On the other hand, the phone's owner or Signal has no right to execute exploits on that officers' computer with Cellebrite tools. They can get their own computer with Cellebrite tools (as Signal did) and exploit vulnerabilities there as much as they want (as Signal did), and not tell the vendor the details (as Signal did), that's all legal, but deploying an exploit on phones with the intent that it might get executed on someone else's machine is illegal.


You're asking why lawful search and seizure is OK but obstruction of justice is not. Intent matters in the law.


Cellebrite isn't definitionally lawful. It's a private company that sells to other private entities that may or may not choose to use their software lawfully. I don't think they (should) get a pass just because some of their clients happen to be LEO.


You're going to have a long way to go to claim that Signal publishing files onto hundreds or thousands of devices is obstruction of justice.

The law doesn't look kindly on prior restraint.


Because they don’t plant boobytraps in their wake.
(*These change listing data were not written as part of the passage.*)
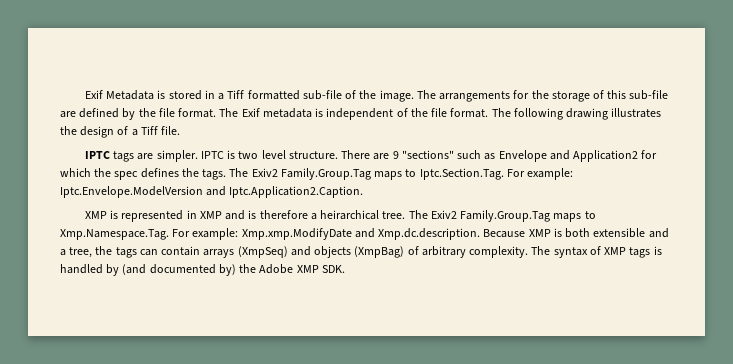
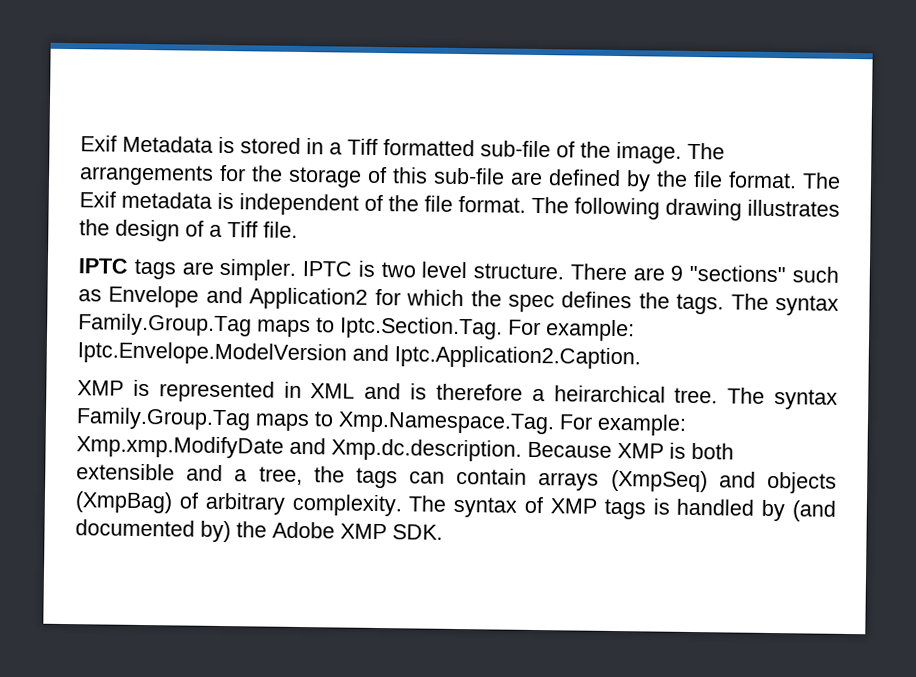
- The Exiv2 Family.Group.Tag maps to Iptc.Section.Tag. For example: Iptc.Envelope.ModelVersion and Iptc.Application2.Caption.
+ The syntax Family.Group.Tag maps to Iptc.Section.Tag. For example: Iptc.Envelope.ModelVersion and Iptc.Application2.Caption.
- XMP is represented in XMP and is therefore a heirarchical tree.
+ XMP is represented in XML and is therefore a heirarchical tree.
- The Exiv2 Family.Group.Tag maps to Xmp.Namespace.Tag. For example: Xmp.xmp.ModifyDate and Xmp.dc.description. Because XMP is both extensible and a tree, the tags can contain arrays (XmpSeq) and objects (XmpBag) of arbitrary complexity.
+ The syntax Family.Group.Tag maps to Xmp.Namespace.Tag. For example: Xmp.xmp.ModifyDate and Xmp.dc.description. Because XMP is both extensible and a tree, the tags can contain arrays (XmpSeq) and objects (XmpBag) of arbitrary complexity.

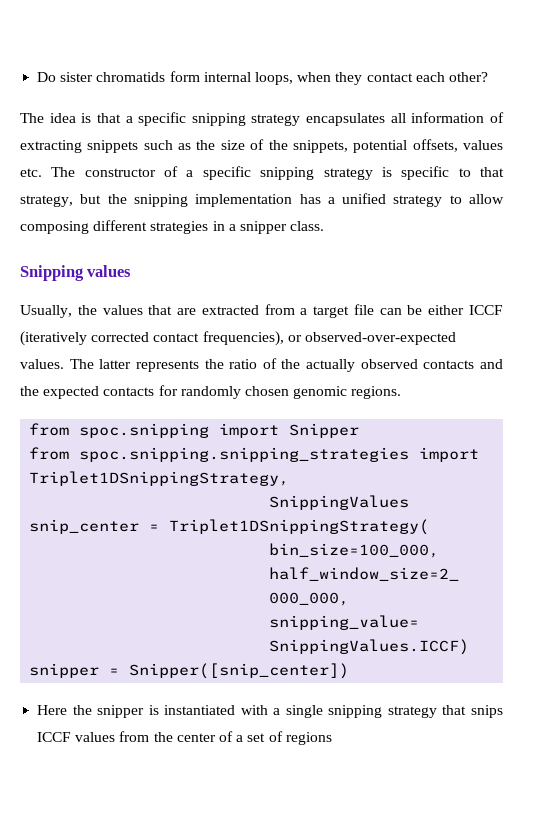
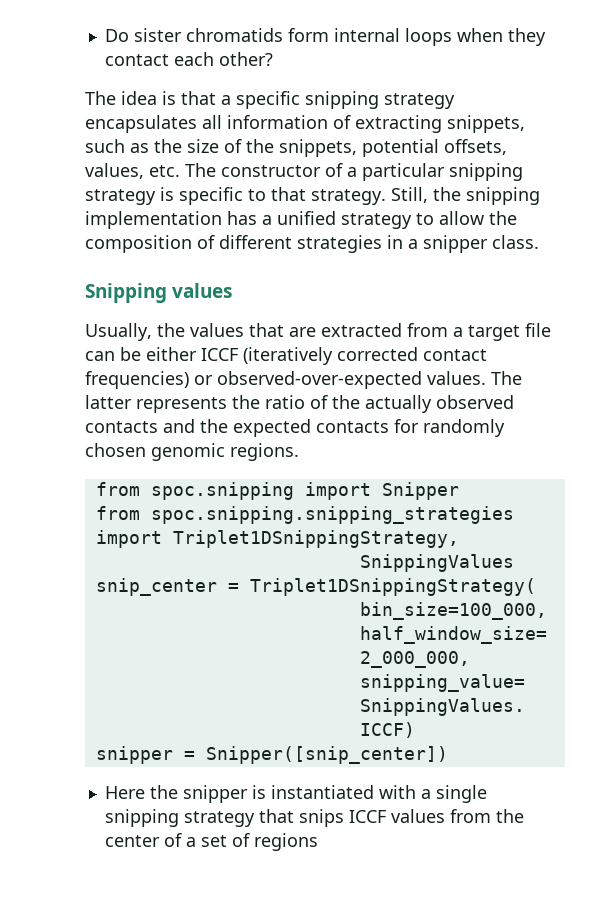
- Do sister chromatids form internal loops, when they contact each other?
+ Do sister chromatids form internal loops when they contact each other?
- The idea is that a specific snipping strategy encapsulates all information of extracting snippets such as the size of the snippets, potential offsets, values etc. The constructor of a specific snipping strategy is specific to that strategy, but the snipping implementation has a unified strategy to allow composing different strategies in a snipper class.
+ The idea is that a specific snipping strategy encapsulates all information of extracting snippets, such as the size of the snippets, potential offsets, values, etc. The constructor of a particular snipping strategy is specific to that strategy. Still, the snipping implementation has a unified strategy to allow the composition of different strategies in a snipper class.
- Usually, the values that are extracted from a target file can be either ICCF (iteratively corrected contact frequencies), or observed-over-expected values.
+ Usually, the values that are extracted from a target file can be either ICCF (iteratively corrected contact frequencies) or observed-over-expected values.

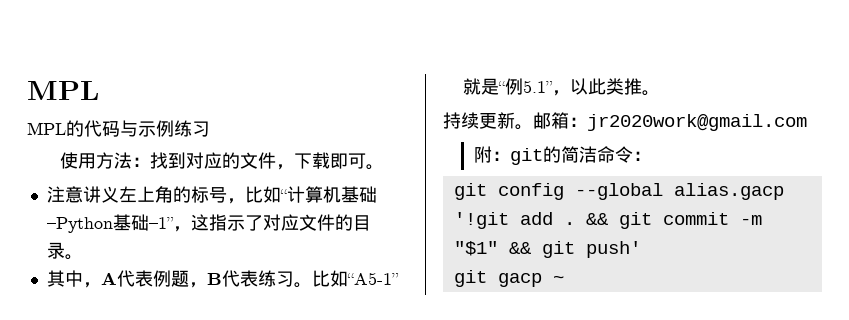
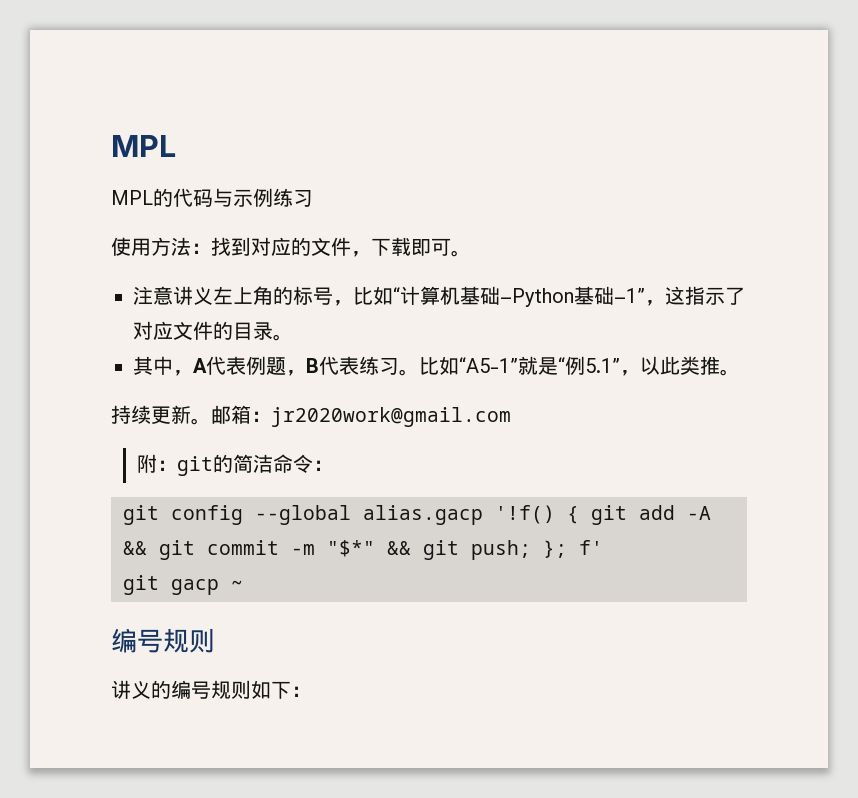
- git config --global alias.gacp '!git add . && git commit -m "$1" && git push'
+ git config --global alias.gacp '!f() { git add -A && git commit -m "$*" && git push; }; f'
  git gacp ~
+ 编号规则
+ 讲义的编号规则如下：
Signal isn’t saying “we’re just hacking into property we have a legal right to access” (which is what LE is doing in the US) they’re essentially saying “we’re gonna hack and damage government property and police evidence”


Sure, that's what the article is claiming, but I don't see how Cellebrite is "government" or "police".


Cellebrite, the company, wouldn't be the one getting hacked. It's the police agencies' equipment that could potentially get hacked.